Interview with Asad Haider – part 2


It is not often that the New York Times wastes ink covering debates internal to the U.S. Left. It is a combined function of the growing relevance of our new socialist Left, the strategic significance of the debates about race, class and the anti-racist fight in the afterglow of the George Floyd rebellion, and the New York Times own questionable investment in those fights. That it was Adolph Reed, who was the object of this journalistic interest should not be surprising. In recent years Professor Reed has moved from providing a well-grounded Marxist critique of an essentially liberal race politics prevalent in the academy, to a suspicion of anti-racist politics as a whole, as inherently corrupted by neo-liberalism, and in the service of elites hostile to a socialist project. Less than a month into our existence, both as a matter of principle and as a matter of strategy, these are positions which the Tempest Collective rejects.

Nonetheless, the impact of Reed’s celebrity and thinking on the new socialist Left, and the broader constellation of arguments which ensue in our engagement with those ideas, are crucial for our Left. The debates cannot be ignored. It is for this reason that we present a three-part interview with Asad Haider, conducted by Aaron Amaral and Lillian Cicerchia.

Among other important contributions, Haider’s 2018 book, “Mistaken Identity; Race and Class in the Age of Trump”, also addressed the conditions giving rise to a liberal identity politics both in and out of the academy. Yet Haider comes to very different conclusion than Reed. In his book, in other more more recent writings, and in this interview—and while taking care to credit what Reed is and is not saying—Haider is consistent in rejecting some of Reed’s most damaging claims. In doing us all the service of unpacking and contextualizing the arguments, Haider defends the analytic value of the categories of race and racism, while also defending the strategic (and ethical) value of an explicitly anti-racist politics.

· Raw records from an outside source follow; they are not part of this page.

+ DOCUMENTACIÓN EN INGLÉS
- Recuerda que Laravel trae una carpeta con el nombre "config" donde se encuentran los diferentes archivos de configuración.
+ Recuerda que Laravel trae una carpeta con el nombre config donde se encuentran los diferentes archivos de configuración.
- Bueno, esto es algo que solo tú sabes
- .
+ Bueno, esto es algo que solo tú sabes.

The first part of this interview attempted to explicate the debate, while cutting through some of the polemical heat. The second part of the interview tries to situate why these arguments and debates are arising now, and what precisely, the strategic implications might be. The third part will take a step back and look at the challenges of theorizing race and class, and what Haider believes is the required materialist method.

Despite what may be some of the challenges in thinking through (and presenting) all of these questions, Tempest hopes that this discussion, and more specifically Haider’s insights, generate further discussion and debate.

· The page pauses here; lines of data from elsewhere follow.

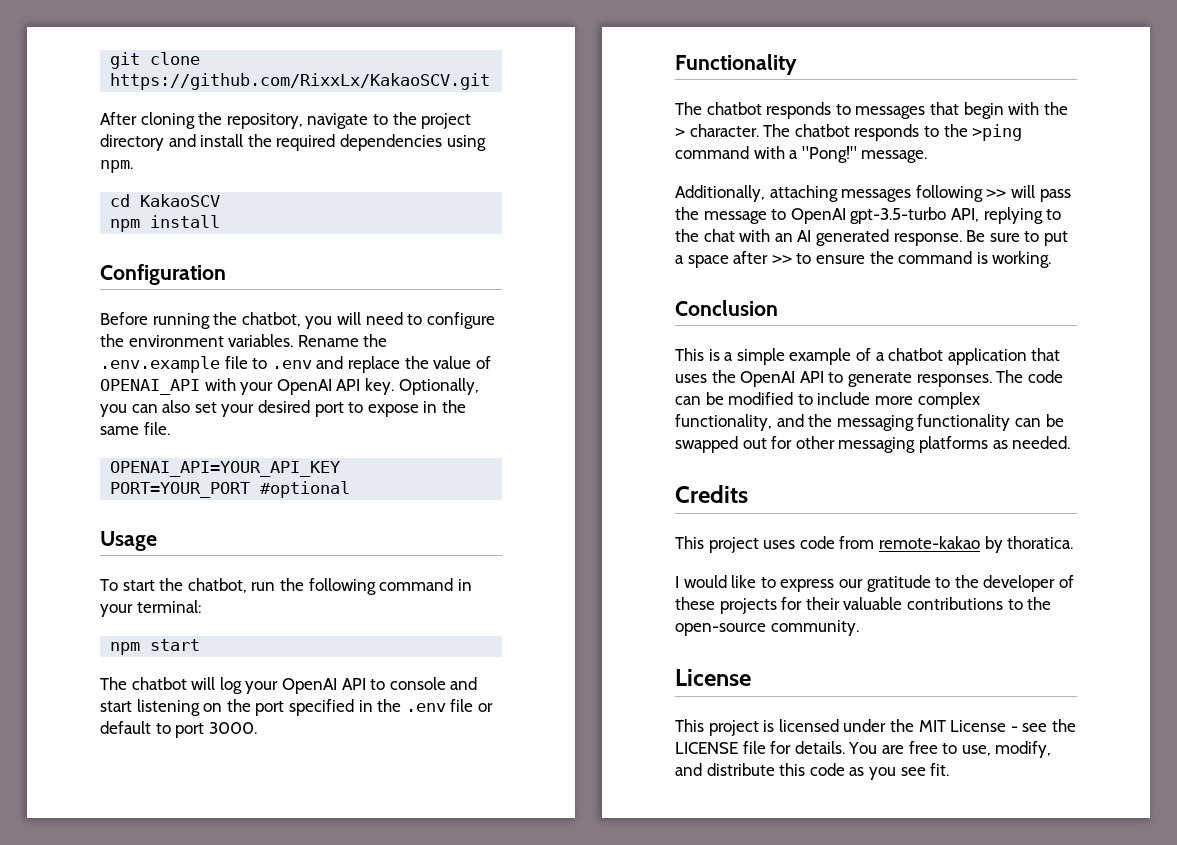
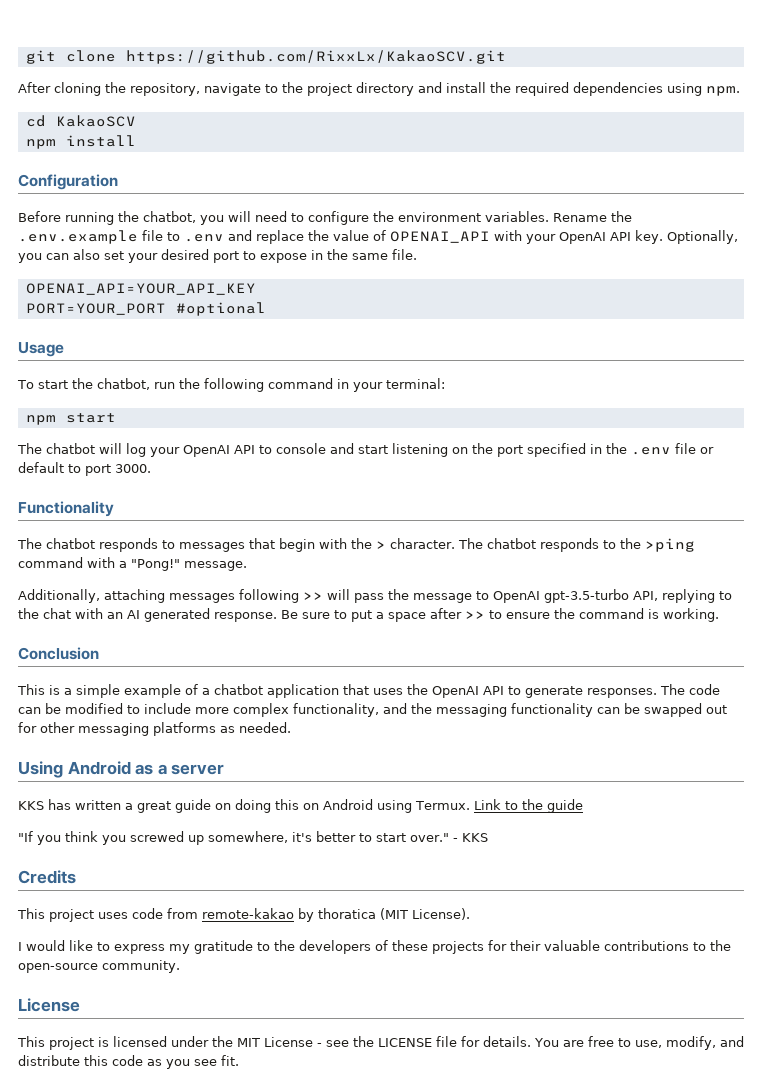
+ Using Android as a server
+ KKS has written a great guide on doing this on Android using Termux. Link to the guide
+ "If you think you screwed up somewhere, it's better to start over." - KKS
- This project uses code from remote-kakao by thoratica.
+ This project uses code from remote-kakao by thoratica (MIT License).
- I would like to express our gratitude to the developer of these projects for their valuable contributions to the open-source community.
+ I would like to express my gratitude to the developers of these projects for their valuable contributions to the open-source community.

Aaron Amaral: I would like to raise an open-ended question about why this debate is raising its head now in the way that it is?

Asad Haider: I think that Left social movements, let’s say running from Occupy to the Bernie campaign, and more broadly considering the growth of DSA, have dealt with certain barriers to mass expansion. And some of these are barriers clearly related to class positions. It’s not totally clear what class categories, or what sociological distinctions within class categories, best describe the specific lines that we’re observing. But certainly it’s true that a lot of Left movements are constituted largely by professionals, college students and so on. So this has been one barrier to the mass expansion. But I think there’s an extent to which this is also overdetermined by race. That is, there’s some sense in which the overwhelmingly white appearance of the Left and Left organizations can become a barrier to increased involvement by working-class people of color. Socialists in the U.S. have dealt with this problem for a long time, and I don’t think it’s simply gone away.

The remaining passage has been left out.